**Problem statement:**
Exactly as they appear, transcribe the entries and skip any pictures.

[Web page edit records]
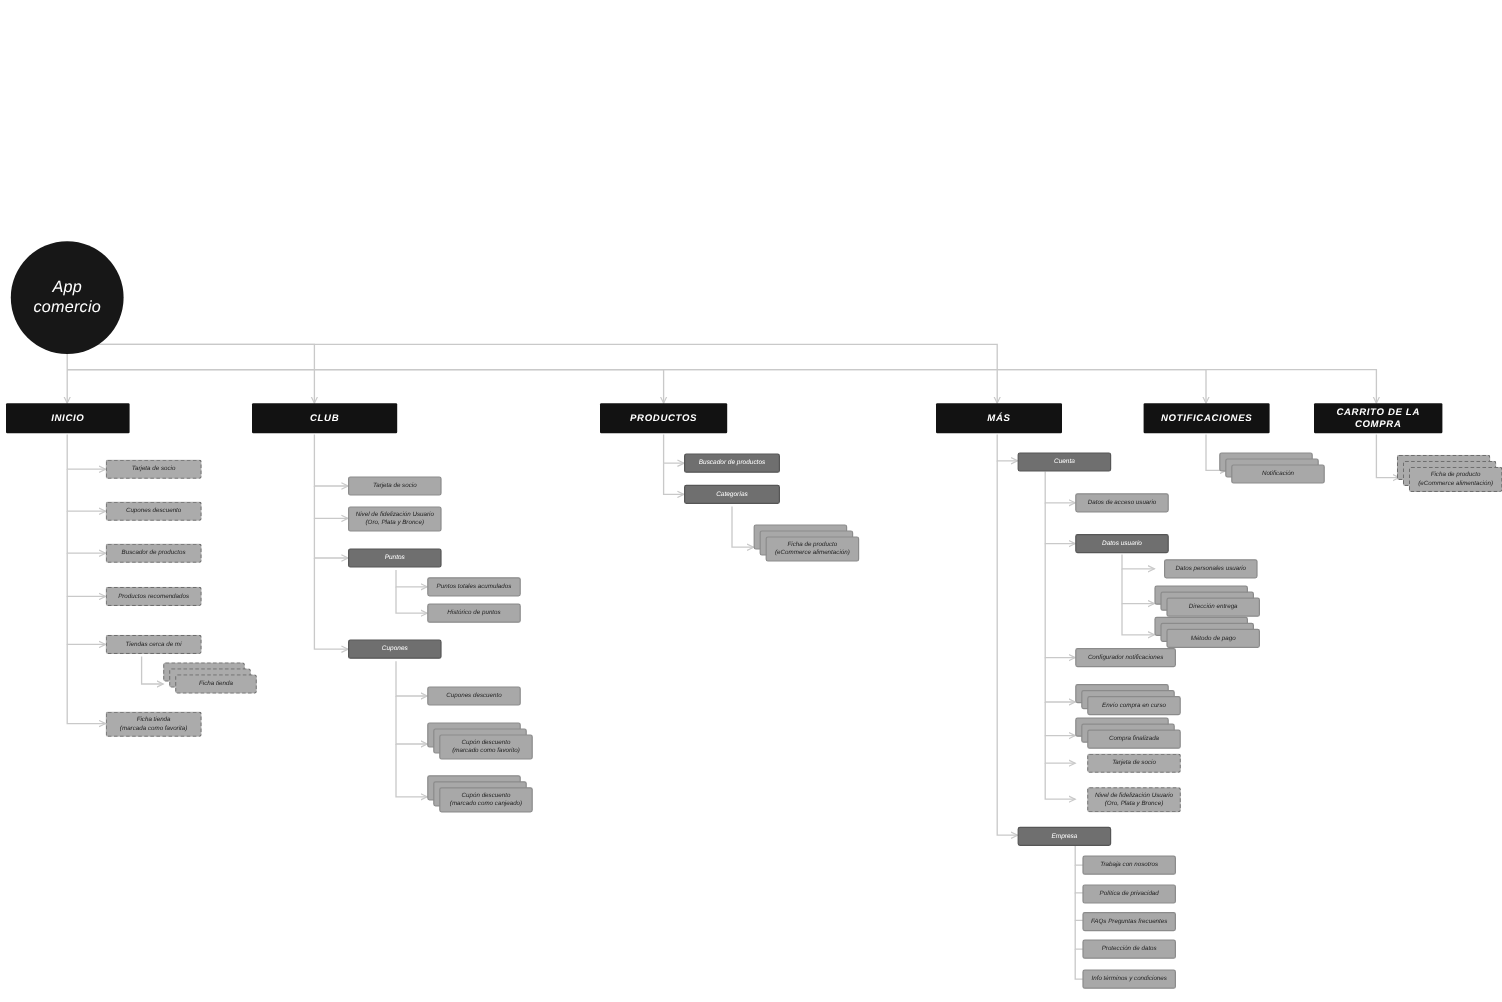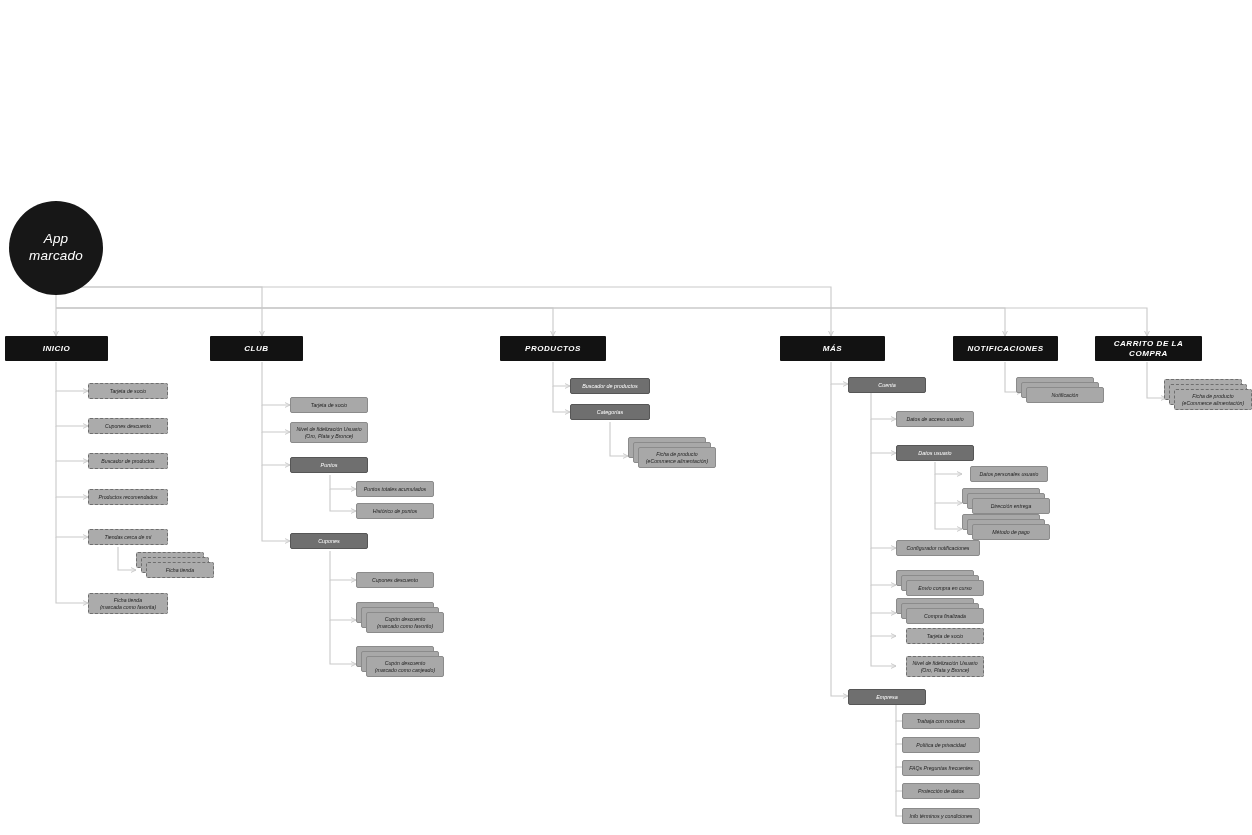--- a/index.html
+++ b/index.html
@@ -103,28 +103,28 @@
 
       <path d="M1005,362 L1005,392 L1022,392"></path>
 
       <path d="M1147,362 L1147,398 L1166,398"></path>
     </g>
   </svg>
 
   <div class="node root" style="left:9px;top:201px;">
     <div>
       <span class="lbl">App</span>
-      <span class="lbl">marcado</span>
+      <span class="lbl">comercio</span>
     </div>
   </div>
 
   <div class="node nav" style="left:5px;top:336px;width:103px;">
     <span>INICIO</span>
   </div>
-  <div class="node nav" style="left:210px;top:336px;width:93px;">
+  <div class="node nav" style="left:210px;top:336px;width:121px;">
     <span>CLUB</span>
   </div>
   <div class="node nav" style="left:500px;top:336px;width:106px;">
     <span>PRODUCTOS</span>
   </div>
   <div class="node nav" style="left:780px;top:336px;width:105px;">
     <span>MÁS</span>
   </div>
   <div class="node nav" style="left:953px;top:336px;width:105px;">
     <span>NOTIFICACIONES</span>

**Task output:**
--- a/index.html
+++ b/index.html
@@ -103,28 +103,28 @@
 
       <path d="M1005,362 L1005,392 L1022,392"></path>
 
       <path d="M1147,362 L1147,398 L1166,398"></path>
     </g>
   </svg>
 
   <div class="node root" style="left:9px;top:201px;">
     <div>
       <span class="lbl">App</span>
-      <span class="lbl">marcado</span>
+      <span class="lbl">comercio</span>
     </div>
   </div>
 
   <div class="node nav" style="left:5px;top:336px;width:103px;">
     <span>INICIO</span>
   </div>
-  <div class="node nav" style="left:210px;top:336px;width:93px;">
+  <div class="node nav" style="left:210px;top:336px;width:121px;">
     <span>CLUB</span>
   </div>
   <div class="node nav" style="left:500px;top:336px;width:106px;">
     <span>PRODUCTOS</span>
   </div>
   <div class="node nav" style="left:780px;top:336px;width:105px;">
     <span>MÁS</span>
   </div>
   <div class="node nav" style="left:953px;top:336px;width:105px;">
     <span>NOTIFICACIONES</span>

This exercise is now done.